OCTOBER 28, 2019  | Neighborhood Data for Social Change

With over 10 million residents, Los Angeles County is the most populous county in the United States. Known internationally as a hub for the media and entertainment industries, the county is home to 56 billionaires with a combined net worth of over $200 billion. But for most Angelenos, the reality of life in the county is much different. Los Angeles County has the seventh highest income gap among the nation’s 150 largest metro areas, with wages steadily increasing for the highest-paid workers and steadily decreasing for the lowest-paid workers over the past 40 years. Seventeen percent of Angelenos are living below the federal poverty line, compared to 15% across the state and about 14.5% nationwide.

In addition, rising housing costs are increasingly impacting families across the county. More than 30% of renter households are spending at least half of their monthly income on rent and utilities, leaving little discretionary income for other bills and expenses. To purchase a $538,640 median-priced home in Los Angeles County, a family would need to earn more than $111,000 per year, which is more than what 70% of county residents earn. This helps to explain why the rate of homeownership in Los Angeles County is only about 46%, compared to 55% across California and 64% nationwide.

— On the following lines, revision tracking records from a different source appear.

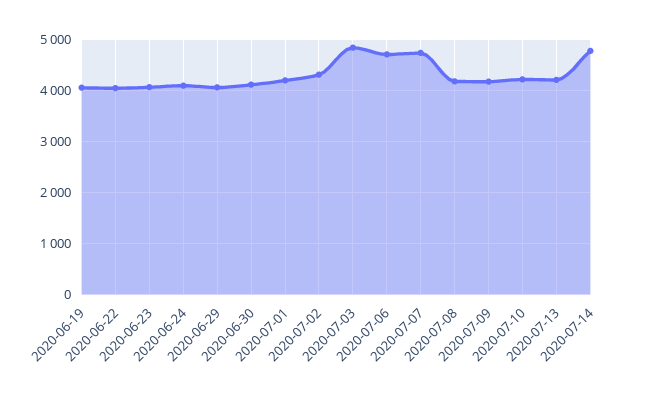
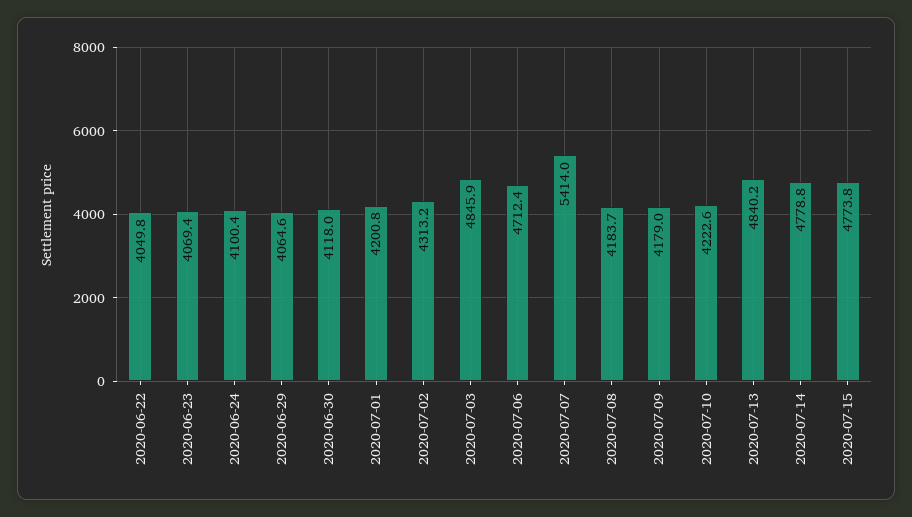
2020-06-19: 4000 -> none
2020-07-07: 4800 -> 5414
2020-07-13: 4200 -> 4840.2
2020-07-15: none -> 4773.8

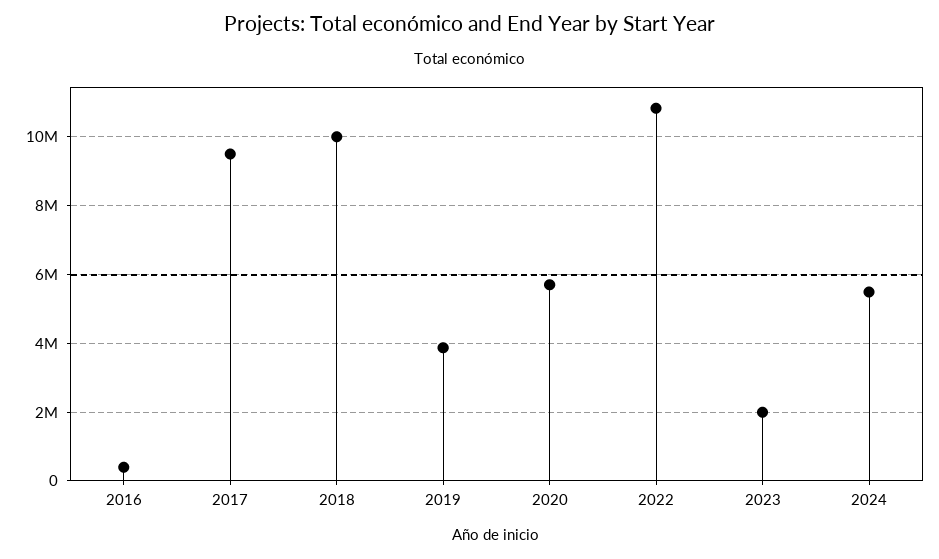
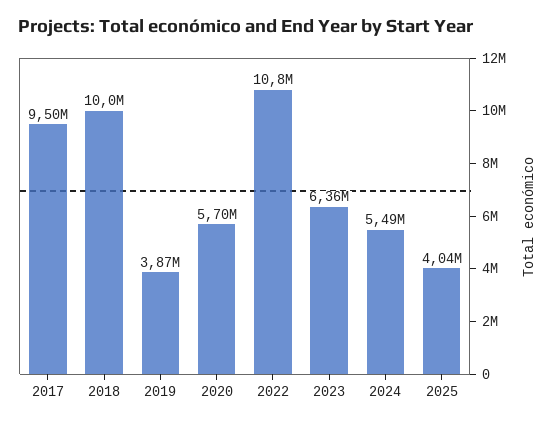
2016: 400000 -> none
2023: 2000000 -> 6360000
2025: none -> 4040000

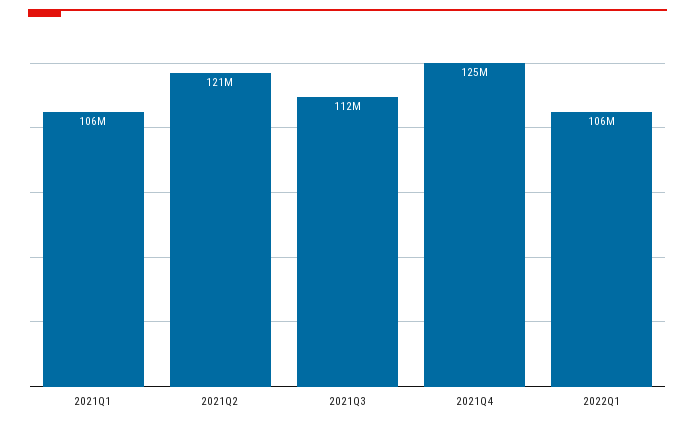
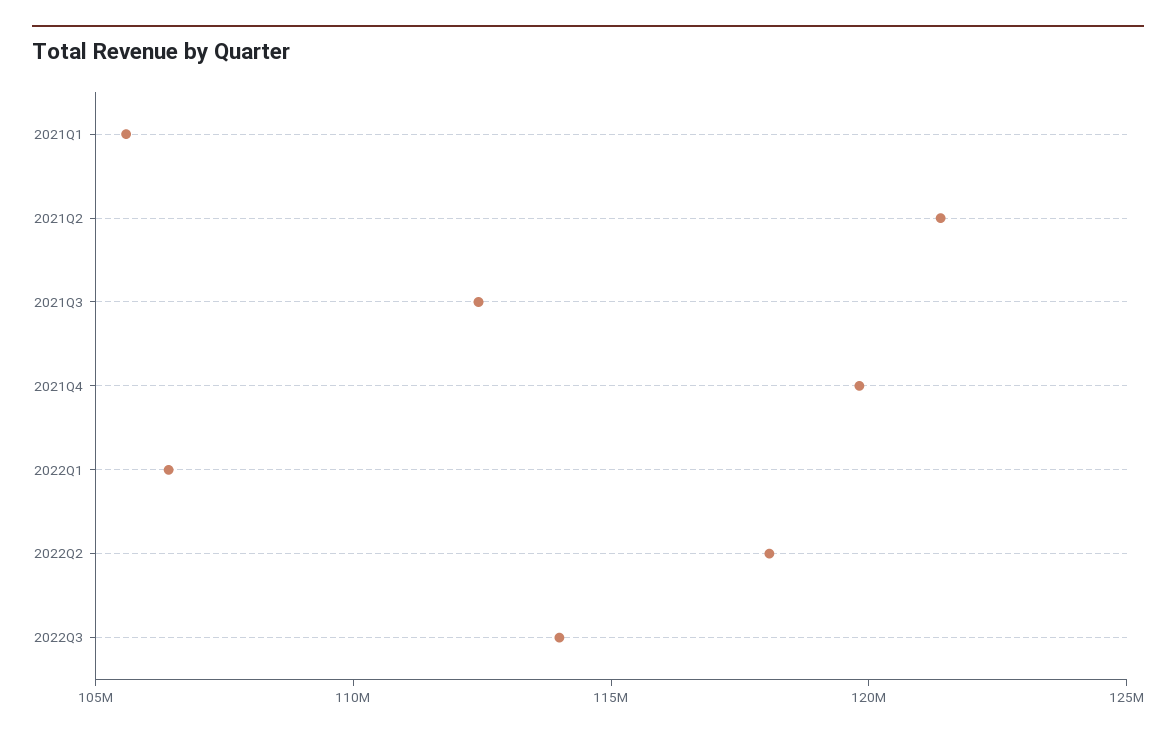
2021Q4: 125000000 -> 120000000
2022Q2: none -> 118000000
2022Q3: none -> 114000000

In 2016, in an effort to help close the income gap and support economically vulnerable residents, the Los Angeles County Department of Consumer and Business Affairs created the Center for Financial Empowerment (CFE). This story will explore some of the issues that the CFE focuses on and highlight the resources they provide low- to moderate-income Angelenos to help build economic stability.

Sheila:

From connecting economically vulnerable residents with alternatives to predatory lenders to educational programs on financial literacy and consumer protections, our Center for Financial Empowerment is battling wealth inequality one Angeleno at a time.